LINDNER/WISSING-Gastbeitrag: Deutschland braucht den digitalen Durchbruch

Der FDP-Bundesvorsitzende Christian Lindner und das FDP-Präsidiumsmitglied Dr. Volker Wissing schrieben für „Focus Online“ heute den folgenden Gastbeitrag:

Seien wir ehrlich: Im Wettbewerb um die Spitzenpositionen für das digitale Zeitalter ist Deutschland ins Mittelfeld durchgereicht worden. Sowohl im europäischen als auch im weltweiten Vergleich schafft es Deutschland nicht über das Mittelfeld hinaus.
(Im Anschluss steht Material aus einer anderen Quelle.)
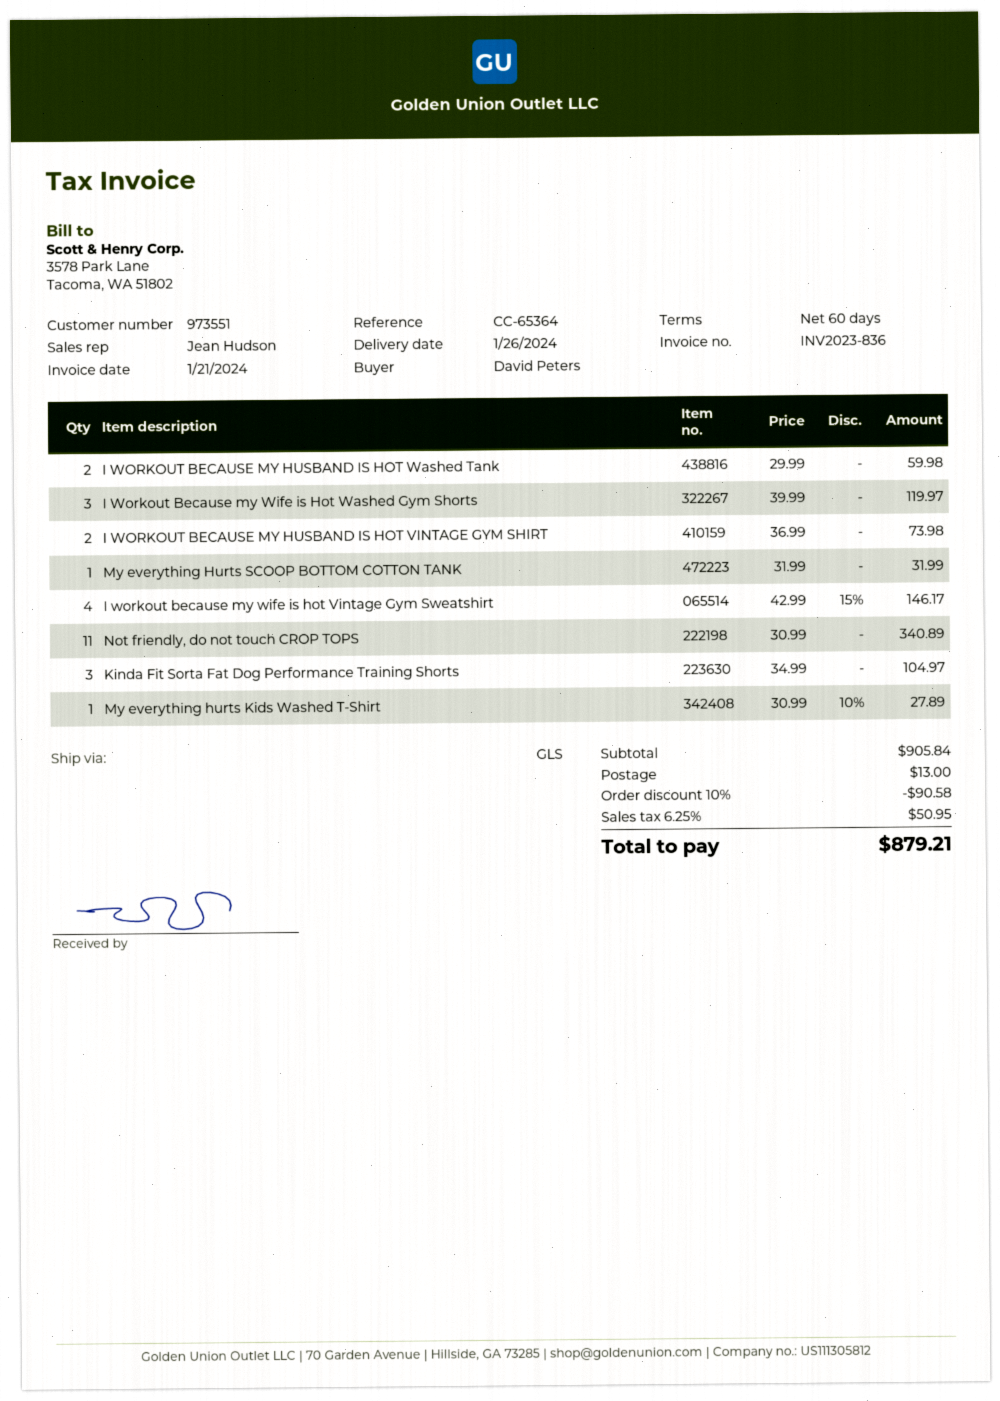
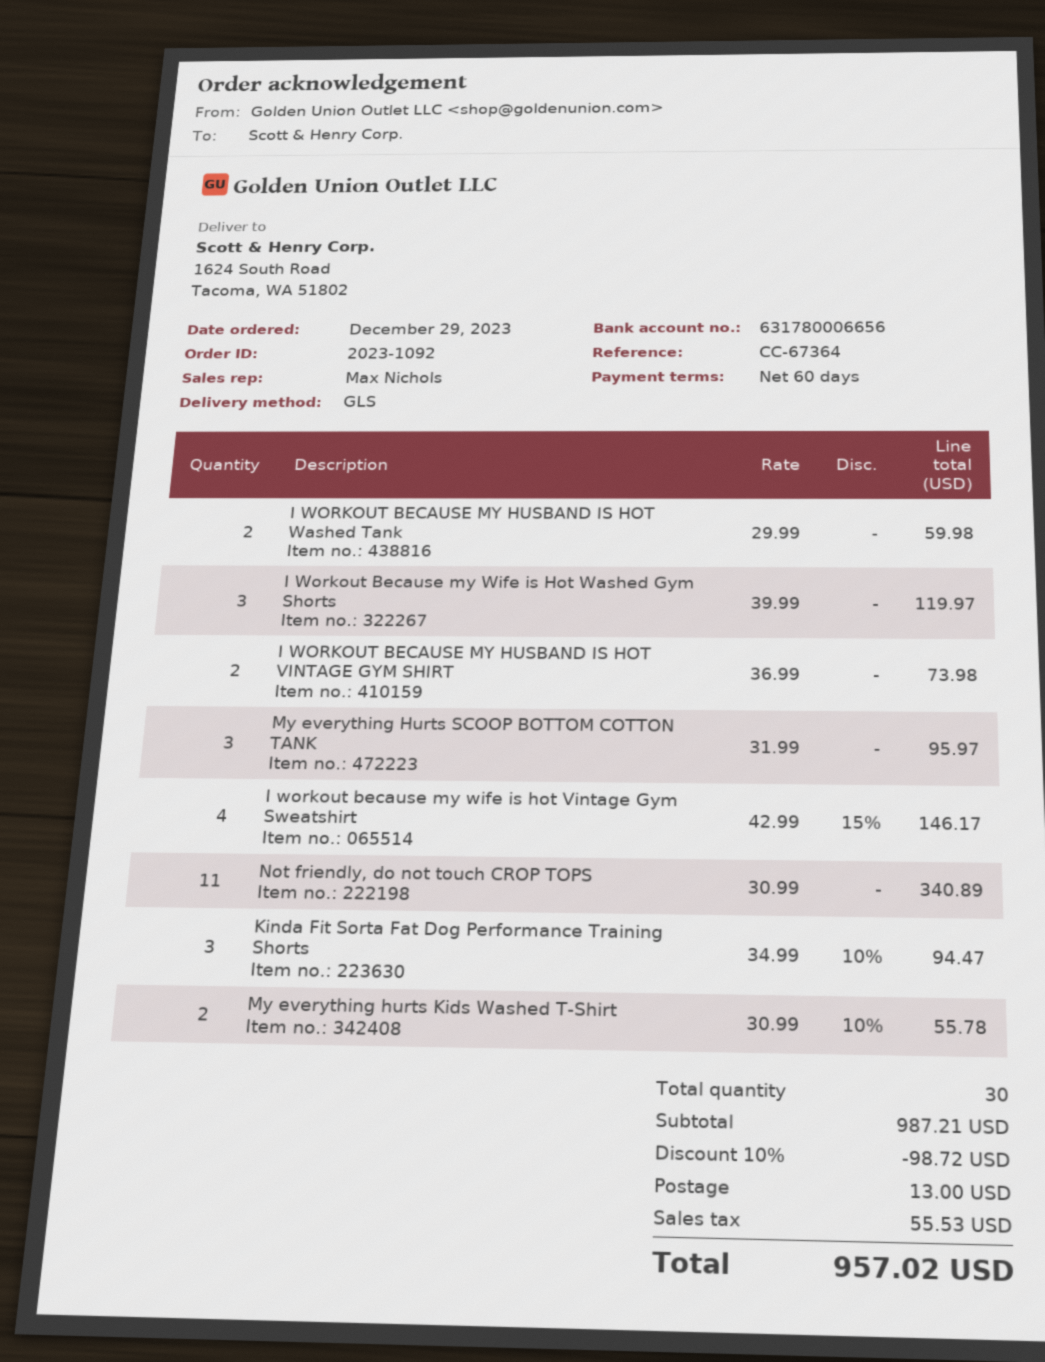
reference: CC-65364 -> CC-67364
sales rep: Jean Hudson -> Max Nichols
My everything Hurts SCOOP BOTTOM COTTON TANK: 1 x 31.99 = 31.99 -> 3 x 31.99 = 95.97
Kinda Fit Sorta Fat Dog Performance Training Shorts: 3 x 34.99 = 104.97 -> 3 x 34.99 - 10% = 94.47
My everything hurts Kids Washed T-Shirt: 1 x 30.99 - 10% = 27.89 -> 2 x 30.99 - 10% = 55.78
subtotal: 905.84 -> 987.21
discount: 10% = 90.58 -> 10% = 98.72
tax: 50.95 -> 55.53
total: 879.21 -> 957.02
Im „Digital Economy and Society Index“ (DESI) der Europäischen Union liegt Deutschland seit Jahren nur knapp über dem Durchschnitt. Auch in weltweiten Vergleichen der digitalen Wettbewerbsfähigkeit schafft es Deutschland nicht nach vorne. Zu den 100 größten Digitalkonzernen der Welt zählt Forbes mit der Telekom und SAP lediglich zwei deutsche Unternehmen – keines davon schafft es in die TOP 10.
 
Das ist für Deutschland als viertgrößte Volkswirtschaft der Welt ein Problem. Unser Wohlstand, die Belastbarkeit unserer sozialen Sicherungssysteme und unsere Lebensqualität gründen sich auf eine starke Wirtschaft, auf Fortschritt und Innovation, auf Gründer- und Unternehmergeist, auf Leistungsbereitschaft und harte Arbeit. Zwar haben wir zahlreiche „Hidden Champions“ im deutschen Mittelstand, eine vielfältige und hochwertige Forschungs- und Wissenschaftslandschaft und erfolgreiche deutsche Startups. Das reicht aber offensichtlich nicht aus, um Deutschland in eine Spitzenposition bei den Spitzentechnologien des digitalen Zeitalters zu bringen. Denn eine zentrale Voraussetzung dafür sind moderne und leistungsfähige Rahmenbedingungen. Hier hat Deutschland Nachholbedarf – Europa insgesamt nicht minder: Etwa der Ausbau der Glasfaser- und 5G-Infrastruktur muss erheblich beschleunigt, das Potential der Digitalisierung für unser Bildungssystem besser genutzt und der Digitale Binnenmarkt endlich vollendet werden: Wenn wir allerdings wieder zur Weltspitze gehören wollen, benötigen wir auch echte „Durchbrüche“, von denen Tempo und Signalwirkungen für die Digitalisierung und den technologischen Fortschritt in Deutschland ausgehen.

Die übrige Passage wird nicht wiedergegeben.